In this study, new high-resolution data set of the water temperature projections of the main rivers in Europe due to climate change has been created using the new LISTEMP water resources model. We developed the new model called LISTEMP as a result of online coupling between the LISFLOOD open source hydrological model and newly developed water temperature module that runs on a 5 km grid and solved using a semi-Lagrangian numerical scheme. The results are based on 11 climate models which project current and future climate under two Representative Concentration Pathways (RCPs): RCP4.5 and RCP 8.5 emission scenario. We assess thermal plant's vulnerability to water temperature changes as climate change continues.  

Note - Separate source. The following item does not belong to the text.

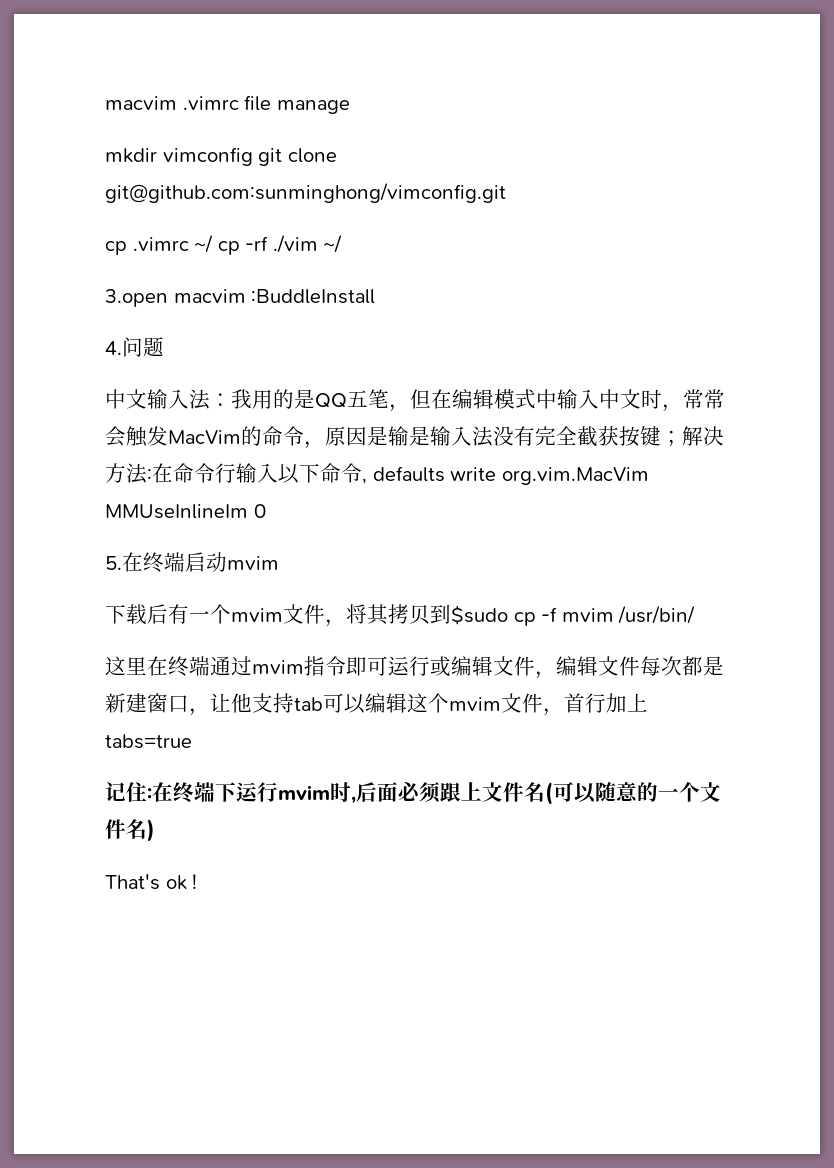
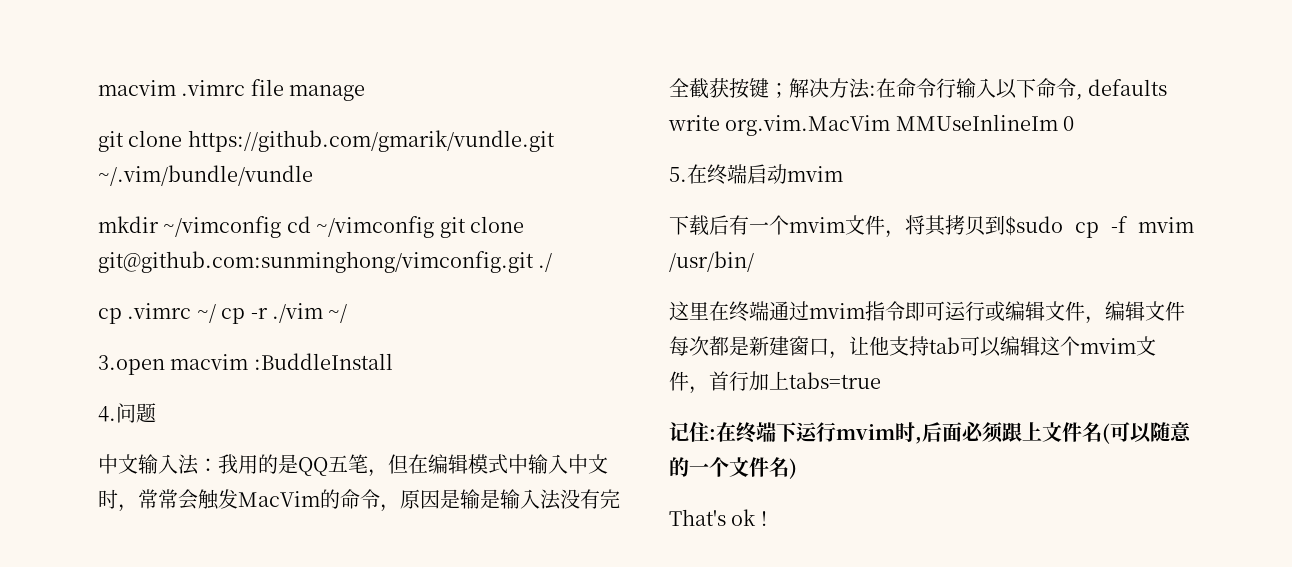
[105,147,253,166] mkdir vimconfig -> [98,130,555,152] [98,165,313,186] [98,216,435,238] git clone https://github.com/gmarik/vundle.git ~/.vim/bundle/vundle // mkdir ~/vimconfig cd ~/vimconfig
(506, 193) none -> [538,253,553,272] ./
[245,236,269,251] -rf -> [250,307,268,319] -r

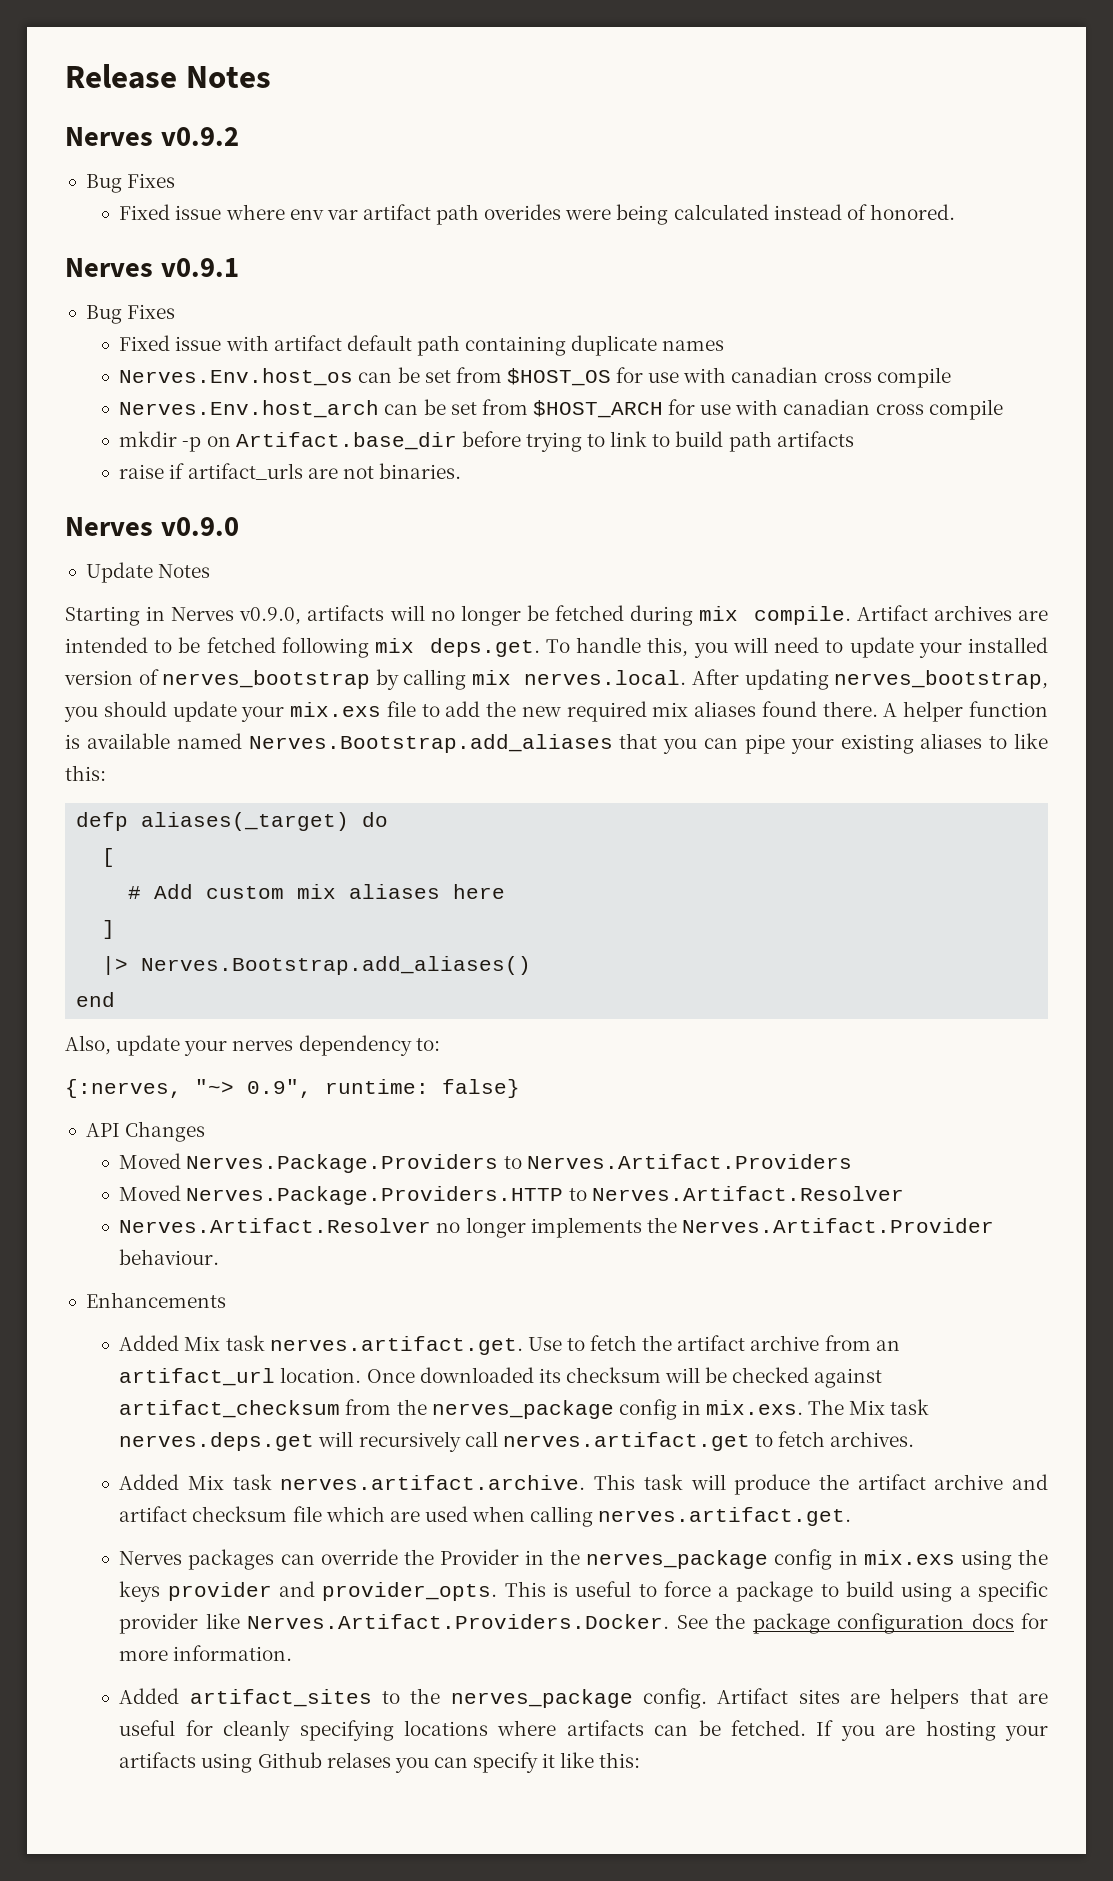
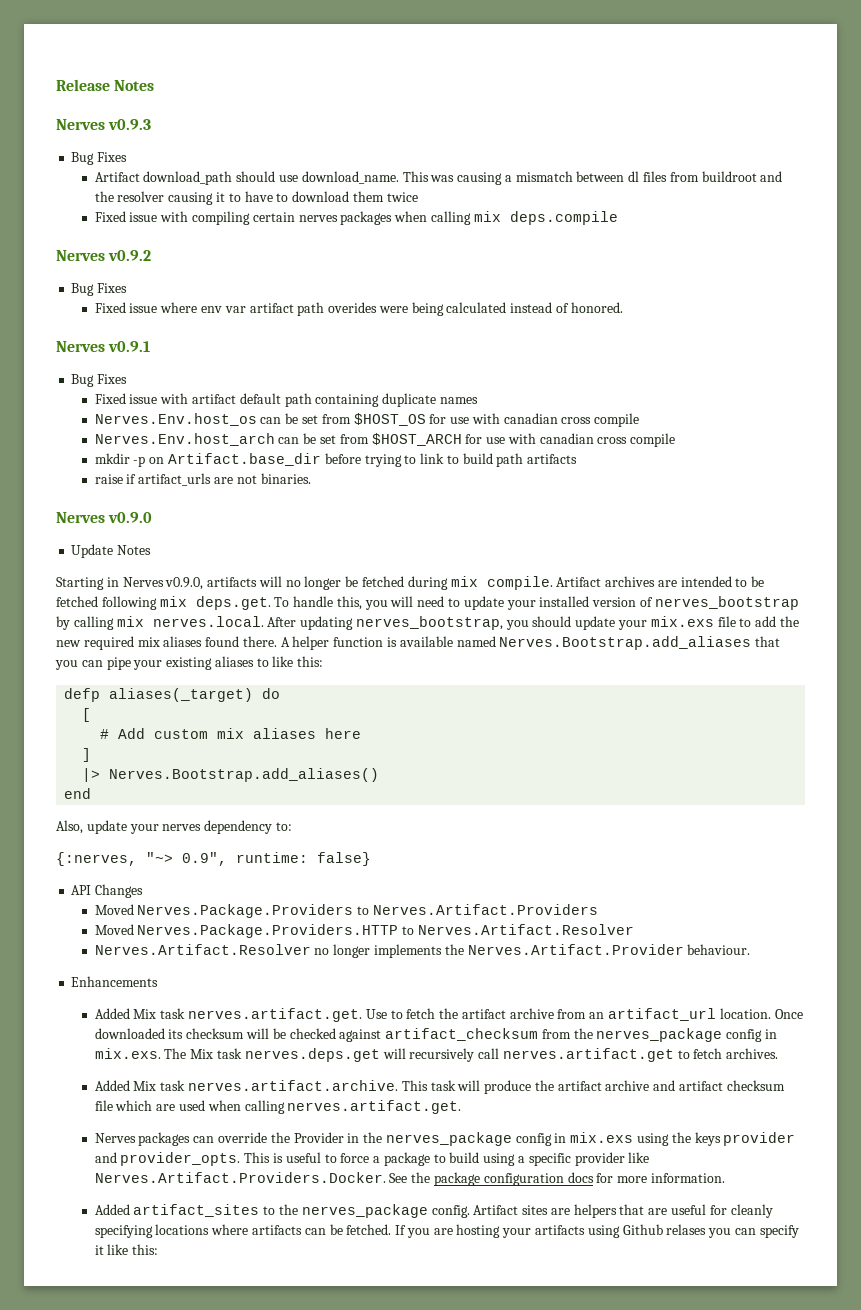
(271, 77) none -> [56,119,152,130] [71,152,128,165] [94,171,783,185] [94,191,418,205] [94,211,618,225] // Nerves v0.9.3 // Bug Fixes // Artifact download_path should use download_name. This was causing a mismatch between dl files from buildroot and the resolver causing it to have to download them twice // Fixed issue with compiling certain nerves packages when calling mix deps.compile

We conclude that operations and maintenance of many thermal power plants could be at risk due to the water temperature change since their efficiency and performance depend mostly on a possibility to intake huge quantities of cooling water. Furthermore, we identified the hot spots in Europe where current power plants urge for technological change in order to be more resilient to climate. We also detect spots where plants are returning water at a temperature above the ecologically desirable ranges due to climate change. Knowledge acquired in this study and dataset contribute to multi-scale water-energy-food nexus and Common Fisheries Policy for conserving fish stocks with future climate.

 

How to cite: Adamovic, M., de Roo, A., Bisselink, B., and Grizzetti, B.: High-resolution water temperature impact assessment on thermal power plants operations in Europe and riverine ecosystems , EGU General Assembly 2022, Vienna, Austria, 23–27 May 2022, EGU22-10568, https://doi.org/10.5194/egusphere-egu22-10568, 2022.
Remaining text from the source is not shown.